_What the exercise asks:_ Return exactly the lines of the records below, starting at the line that contains "padding:2px 7px; border-radius:6px;" and ending at the line that contains "height:28px; padding:0 4px;", with both of those lines kept.

[Stored records]
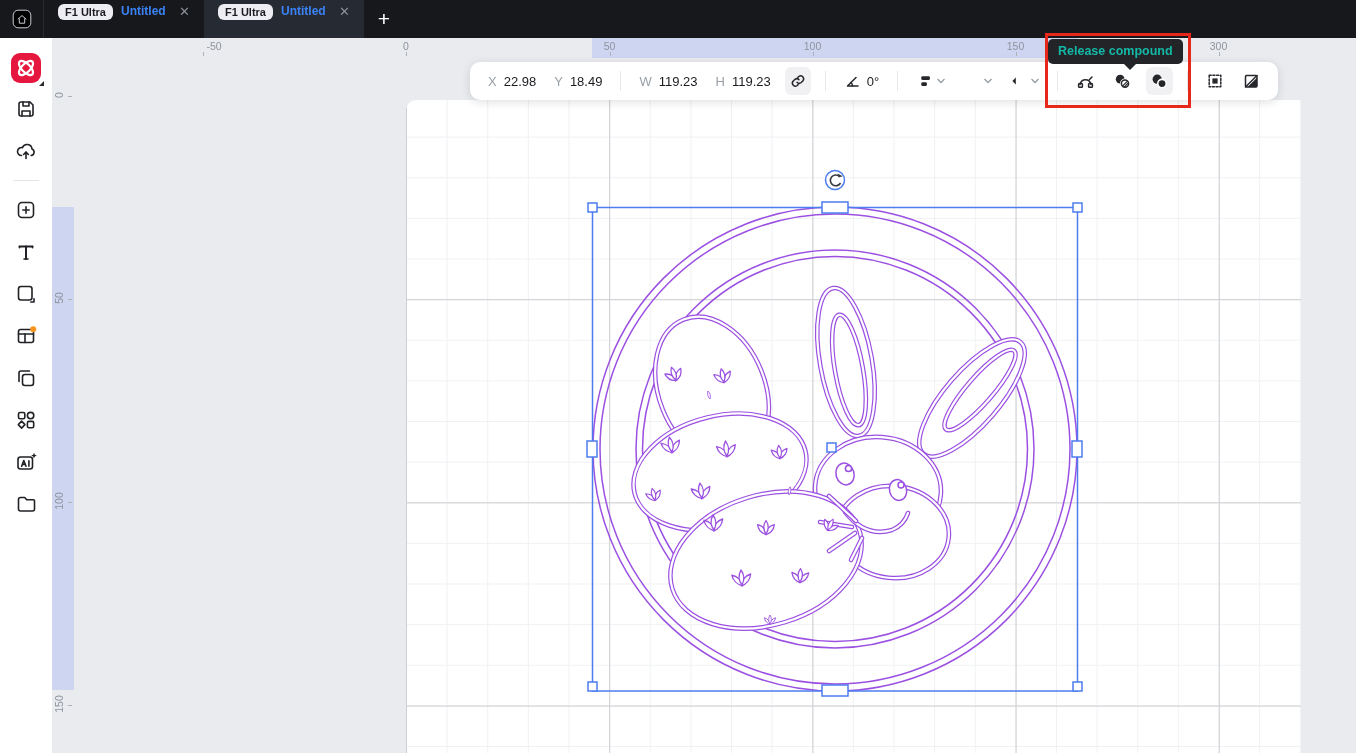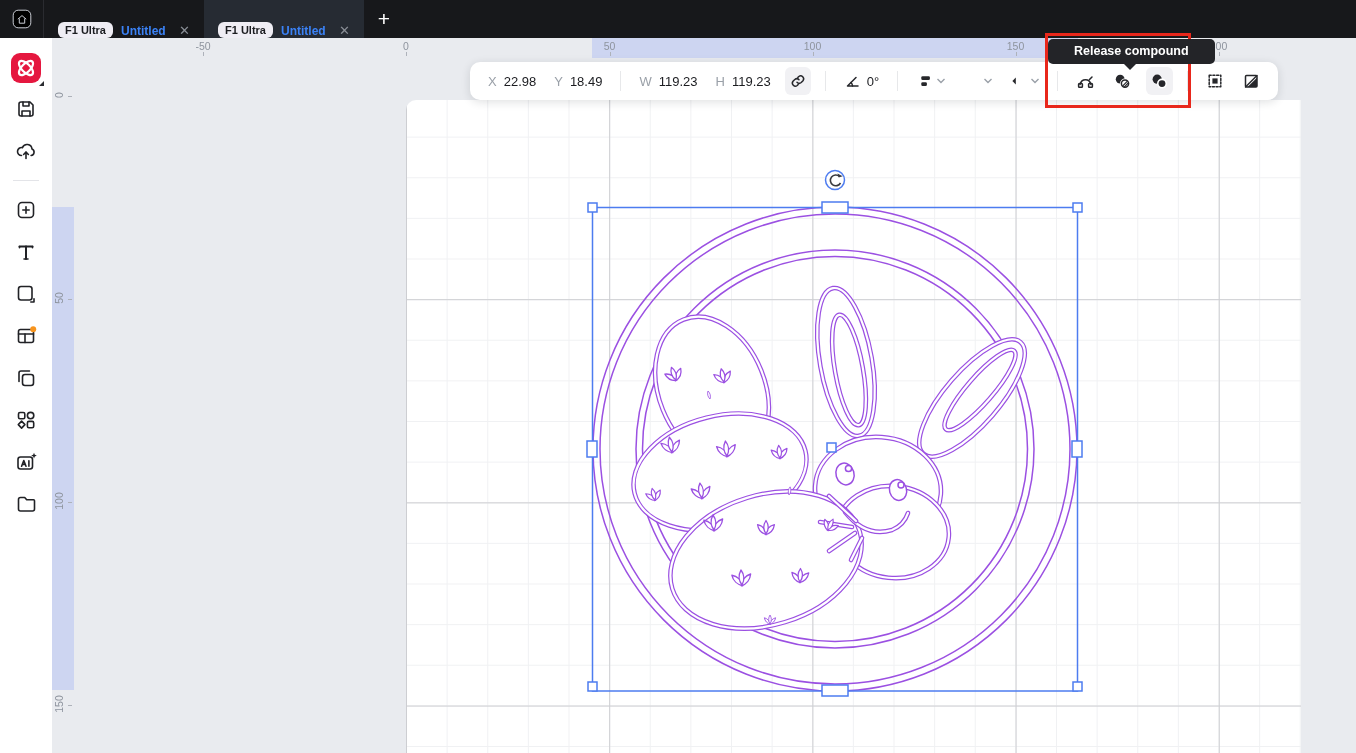--- a/index.html
+++ b/index.html
@@ -5,21 +5,21 @@
   * { margin:0; padding:0; box-sizing:border-box; }
   html,body { width:1356px; height:753px; overflow:hidden;
     font-family:"Liberation Sans","DejaVu Sans",sans-serif; background:#e9ebef; }
   body { position:relative; }
 
   
   .topbar { position:absolute; left:0; top:0; width:1356px; height:38px;
     background:var(--topbar-bg); display:flex; align-items:stretch; z-index:40; }
   .home-btn { width:44px; display:flex; align-items:center; justify-content:center;
     cursor:pointer; border-right:1px solid #2a2b30; }
-  .tab { display:flex; align-items:flex-end; gap:8px; padding:4px 12px 0 14px; width:160px; }
+  .tab { display:flex; align-items:flex-start; gap:8px; padding:4px 12px 0 14px; width:160px; }
   .tab.active { background:var(--tab-active-bg); }
   .pill { background:#efedf4; color:#1b1c20; font-size:11px; font-weight:bold;
     padding:2px 7px; border-radius:6px; white-space:nowrap; }
   .tab-title { color:#3b82f6; font-size:12px; font-weight:600; flex:1; }
   .tab-close { color:#8a8f97; font-size:13px; cursor:pointer; padding:0 2px; }
   .newtab { color:#fff; font-size:21px; font-weight:300; display:flex; align-items:center;
     justify-content:center; width:40px; cursor:pointer; }
 
   
   .ruler-h { position:absolute; left:0; top:38px; width:1356px; height:20px;
@@ -81,22 +81,22 @@
   .tb-btn { display:flex; align-items:center; justify-content:center; cursor:pointer;
     height:28px; padding:0 4px; border-radius:6px; }
   .tb-btn svg { stroke:#26272b; fill:none; stroke-width:1.5; stroke-linecap:round; stroke-linejoin:round; }
   .tb-btn.litebg { background:#f1f1f4; }
   .rot-val { color:#1b1c20; font-size:13px; margin-left:5px; }
   .chev { margin-left:3px; }
   .drop { display:flex; align-items:center; cursor:pointer; padding:0 3px; }
 
   
   .tooltip { position:absolute; left:1048px; top:39px; height:25px; z-index:70;
-    background:var(--tooltip-bg); color:#ffffff; font-size:12.5px; font-weight:600;
-    line-height:25px; padding:0 26px; border-radius:5px; white-space:nowrap; }
+    background:var(--tooltip-bg); color:#14b8a6; font-size:12.5px; font-weight:600;
+    line-height:25px; padding:0 10px; border-radius:5px; white-space:nowrap; }
   .tooltip::after { content:""; position:absolute; left:76px; top:25px;
     border:6px solid transparent; border-top-color:var(--tooltip-bg); border-bottom-width:0; }
   .red-rect { position:absolute; left:1045px; top:33px; width:146px; height:75px;
     border:3px solid var(--annotation-red); z-index:65; pointer-events:none; }
 </style>
 </head>
 <body>
 
 <div class="topbar">
   <div class="home-btn">
@@ -114,21 +114,21 @@
   <div class="tab active">
     <span class="pill">F1 Ultra</span>
     <span class="tab-title">Untitled</span>
     <span class="tab-close">✕</span>
   </div>
   <div class="newtab">+</div>
 </div>
 
 <div class="ruler-h" id="ruler-h">
     <div class="r-hl" style="left: 592px; width: 486px;"></div>
-    <span class="rh-lab" style="left: 203px;">-50</span>
+    <span class="rh-lab" style="left: 214px;">-50</span>
     <i class="rh-tick" style="left: 203px;"></i>
     <span class="rh-lab" style="left: 406px;">0</span>
     <i class="rh-tick" style="left: 406px;"></i>
     <span class="rh-lab" style="left: 609.5px;">50</span>
     <i class="rh-tick" style="left: 609.5px;"></i>
     <span class="rh-lab" style="left: 812.5px;">100</span>
     <i class="rh-tick" style="left: 812.5px;"></i>
     <span class="rh-lab" style="left: 1015.5px;">150</span>
     <i class="rh-tick" style="left: 1015.5px;"></i>
     <span class="rh-lab" style="left: 1218.5px;">300</span>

_Solved problem:_
     padding:2px 7px; border-radius:6px; white-space:nowrap; }
   .tab-title { color:#3b82f6; font-size:12px; font-weight:600; flex:1; }
   .tab-close { color:#8a8f97; font-size:13px; cursor:pointer; padding:0 2px; }
   .newtab { color:#fff; font-size:21px; font-weight:300; display:flex; align-items:center;
     justify-content:center; width:40px; cursor:pointer; }
 
   
   .ruler-h { position:absolute; left:0; top:38px; width:1356px; height:20px;
@@ -81,22 +81,22 @@
   .tb-btn { display:flex; align-items:center; justify-content:center; cursor:pointer;
     height:28px; padding:0 4px; border-radius:6px; }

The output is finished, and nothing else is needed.